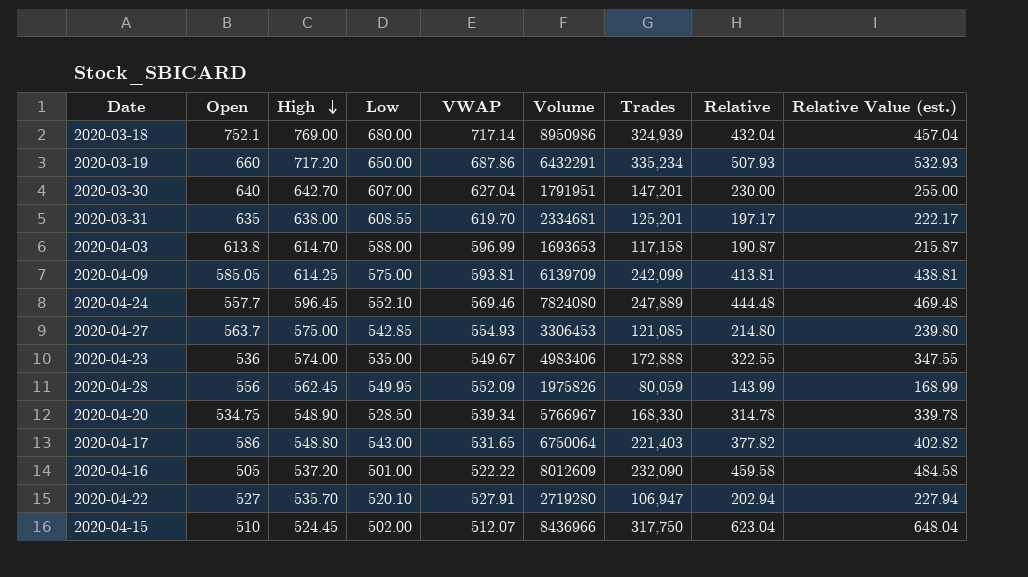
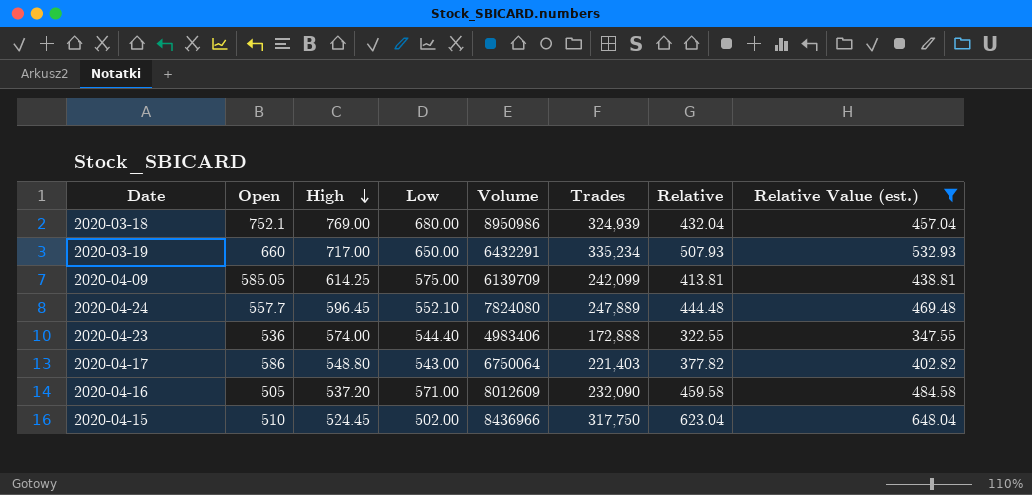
filter: none -> Relative Value (est.) >= 347.55
column VWAP | position: 5 -> none
2020-03-19 | High: 717.20 -> 717.00
2020-04-23 | Low: 535.00 -> 544.40
2020-04-16 | Low: 501.00 -> 571.00

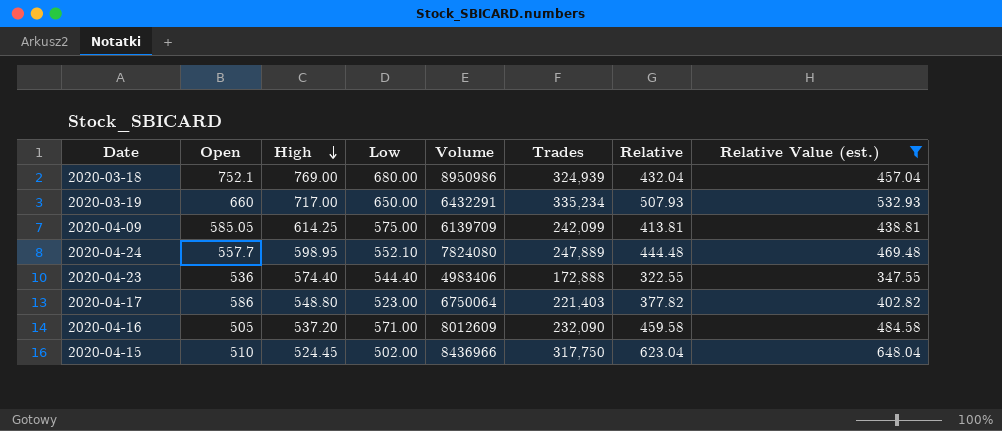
2020-04-24 | High: 596.45 -> 598.95
2020-04-23 | High: 574.00 -> 574.40
2020-04-17 | Low: 543.00 -> 523.00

■ **TASK OBJECTIVE**
The required output is the lines from the one containing "2020-04-16 | Low: 501.00 -> 571.00" through the end of the data, printed exactly, with no pictures.

■ **EXERCISE OUTPUT**
2020-04-16 | Low: 501.00 -> 571.00

2020-04-24 | High: 596.45 -> 598.95
2020-04-23 | High: 574.00 -> 574.40
2020-04-17 | Low: 543.00 -> 523.00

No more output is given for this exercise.